#### Exercise instructions:
Each entry should be duplicated exactly, with no line missing.

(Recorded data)
- - -
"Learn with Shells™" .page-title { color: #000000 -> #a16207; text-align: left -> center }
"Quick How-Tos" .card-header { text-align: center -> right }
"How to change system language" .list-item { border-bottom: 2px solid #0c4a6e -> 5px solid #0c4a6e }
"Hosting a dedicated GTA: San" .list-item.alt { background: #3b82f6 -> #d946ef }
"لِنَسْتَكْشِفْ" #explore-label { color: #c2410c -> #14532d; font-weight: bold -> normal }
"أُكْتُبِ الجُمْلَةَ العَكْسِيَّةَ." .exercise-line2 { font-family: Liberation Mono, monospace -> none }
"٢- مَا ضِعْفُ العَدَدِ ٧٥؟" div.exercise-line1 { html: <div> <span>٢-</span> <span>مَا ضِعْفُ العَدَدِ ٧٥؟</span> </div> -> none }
- - -
#### Written answer:
"Learn with Shells™" .page-title { color: #000000 -> #a16207; text-align: left -> center }
"Quick How-Tos" .card-header { text-align: center -> right }
"How to change system language" .list-item { border-bottom: 2px solid #0c4a6e -> 5px solid #0c4a6e }
"Hosting a dedicated GTA: San" .list-item.alt { background: #3b82f6 -> #d946ef }
"لِنَسْتَكْشِفْ" #explore-label { color: #c2410c -> #14532d; font-weight: bold -> normal }
"أُكْتُبِ الجُمْلَةَ العَكْسِيَّةَ." .exercise-line2 { font-family: Liberation Mono, monospace -> none }
"٢- مَا ضِعْفُ العَدَدِ ٧٥؟" div.exercise-line1 { html: <div> <span>٢-</span> <span>مَا ضِعْفُ العَدَدِ ٧٥؟</span> </div> -> none }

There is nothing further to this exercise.